At Yemen's request, the UN Security Council will hold an extraordinary session on July 15th to discuss an abandoned oil tanker moored in the Red Sea and the measures needed to avoid a potential environmental disaster.
The Safer floating storage and offloading (FSO) terminal, a corroding vessel moored off Ras Isa port in Houthi-controlled al-Hodeidah province, contains at least 1.14 million barrels of crude oil.
If the cargo it carries cannot be moved off the vessel before it sinks, a potential environmental disaster could ensue.
Yemen's permanent representative to the UN Abdullah al-Saadi on July 8th said the Security Council had responded positively to the Foreign Ministry's request to separate the Safer FSO issue from other political issues.
In a video-conference meeting with EU ambassadors to Yemen on July 9th, ahead of the Security Council session, Prime Minister Moeen Abdulmalik called for "intensifying UN and international pressures on the Houthis (Ansarallah)".
Foreign Minister Mohammed al-Hadhrami wrote to the Security Council on July 3rd, urging it to prevail on the Houthis to allow UN experts unfettered access to the terminal in order to avoid a major environmental disaster.
The issue of what to do with the terminal has become a political bargaining chip, with the Houthis refusing access to the Safer unless their terms are met.
Avoiding environmental disaster
In a closed briefing on Yemen on June 24th, and in a June 29th statement, the Security Council stressed the need for the Houthis to allow unfettered access to UN technical experts to assess the terminal's condition.
The team would conduct emergency repairs and also present recommendations for safely offloading the vessel's cargo.
"The next Security Council session on Safer must come out with binding resolutions to pressure all parties to co-operate in offloading the terminal," Studies and Economic Media Centre chairman Mustafa Nasr told Al-Mashareq.

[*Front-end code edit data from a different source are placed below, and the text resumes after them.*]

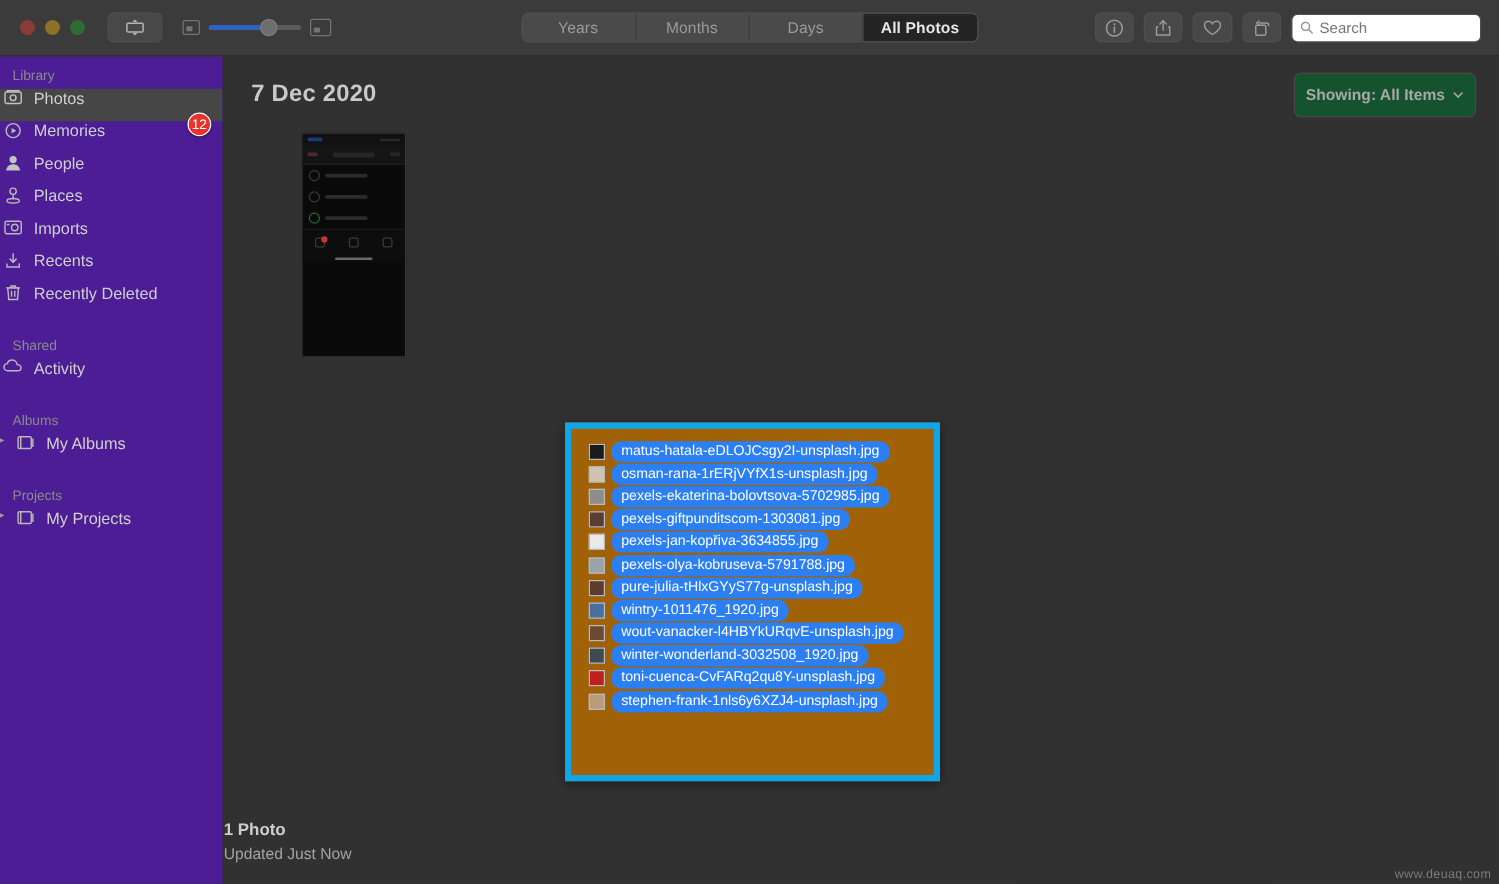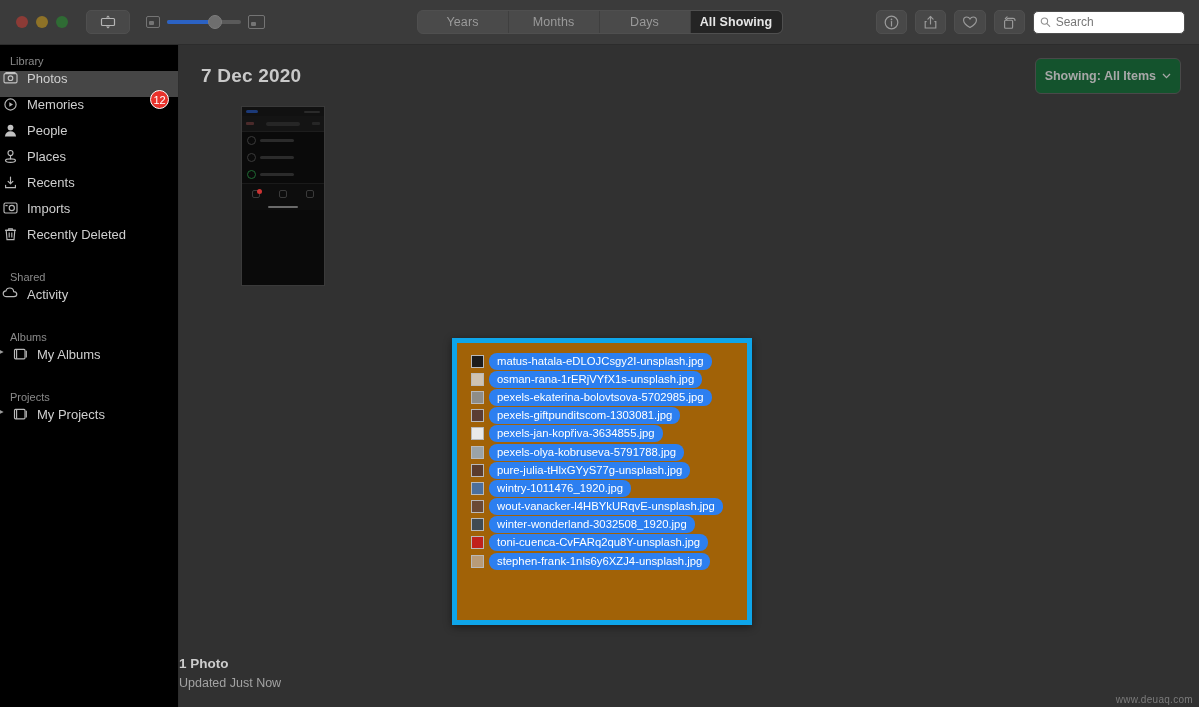"All Showing" div.segbtn { text: Showing -> Photos }
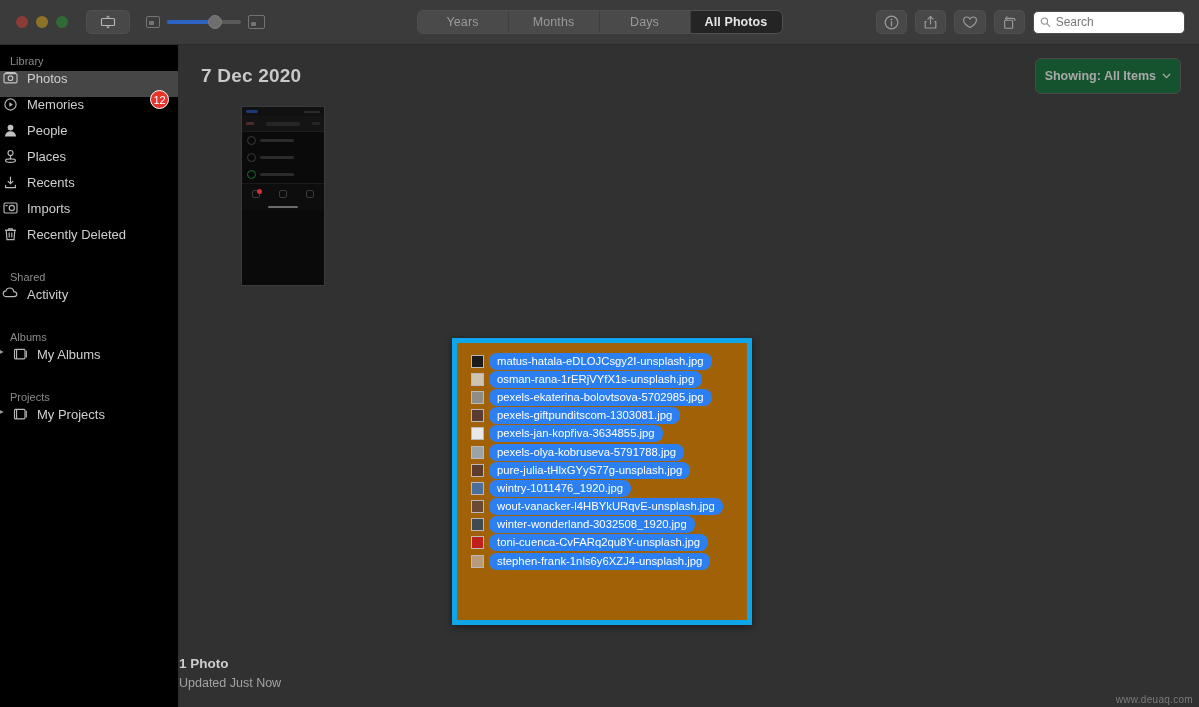"Library" .sidebar { background: #000000 -> #4c1d95 }
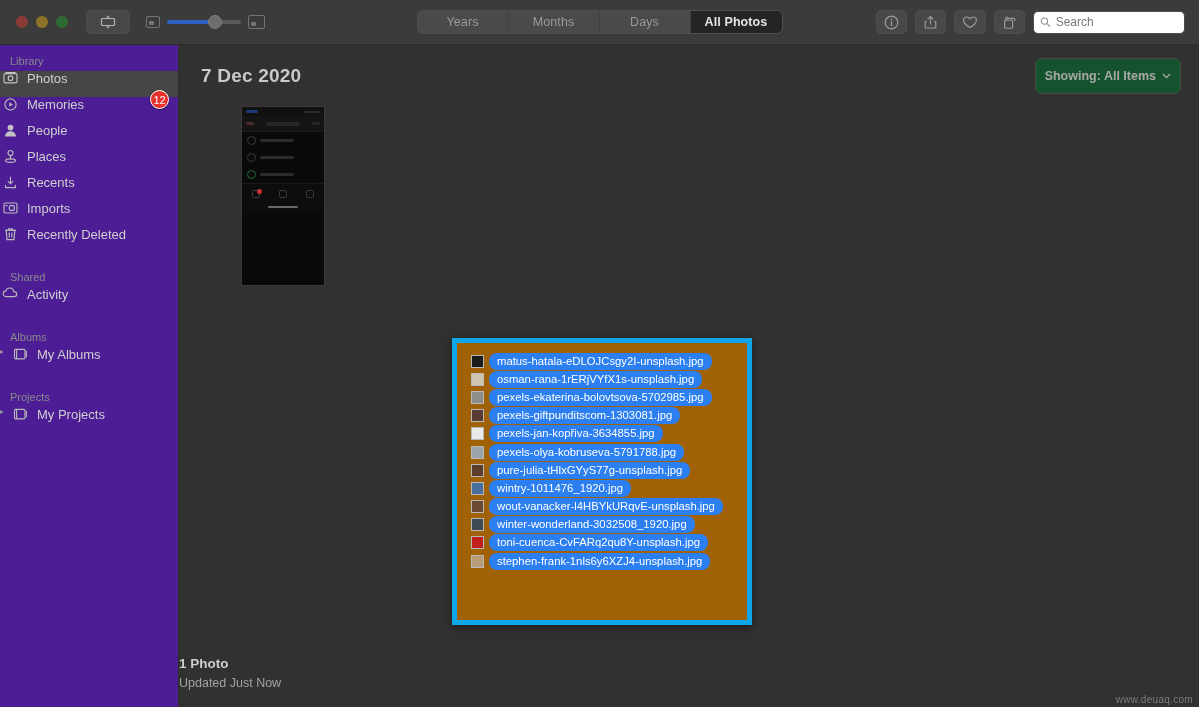"Recents" div.sb-item { order: before "Imports" -> after "Imports" }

Failure to resolve the situation "threatens a major environmental and economic disaster, not just in Yemen, but in the region and the entire world", he said.
The central issue, he stressed, "is to come out with a practical measure to avoid an environmental disaster in the Red Sea".
The Houthis have taken the position that dealing with the terminal must be part of the overall plans for finding a comprehensive solution in Yemen.
But the danger posed by the Safer prompted the Foreign Ministry to request that it be separated out from the UN special envoy's proposals, political analyst Faisal Ahmed told Al-Mashareq.
The government believes the Safer FSO is an environmental and economic concern that can and should be dealt with separately, but the Houthis insist any decision about the tanker is inherently political.
"The Houthis, and Iran behind them, have made the terminal part of the political solution, and linked it to the full cessation of hostilities, in order to keep their gains in case a full ceasefire is reached," Ahmed said.
In this way, he said, "the Houthis have turned the Safer into a ticking bomb and a weapon in Iran's hands, because an oil spill from the terminal will mean harm to regional countries and international trade".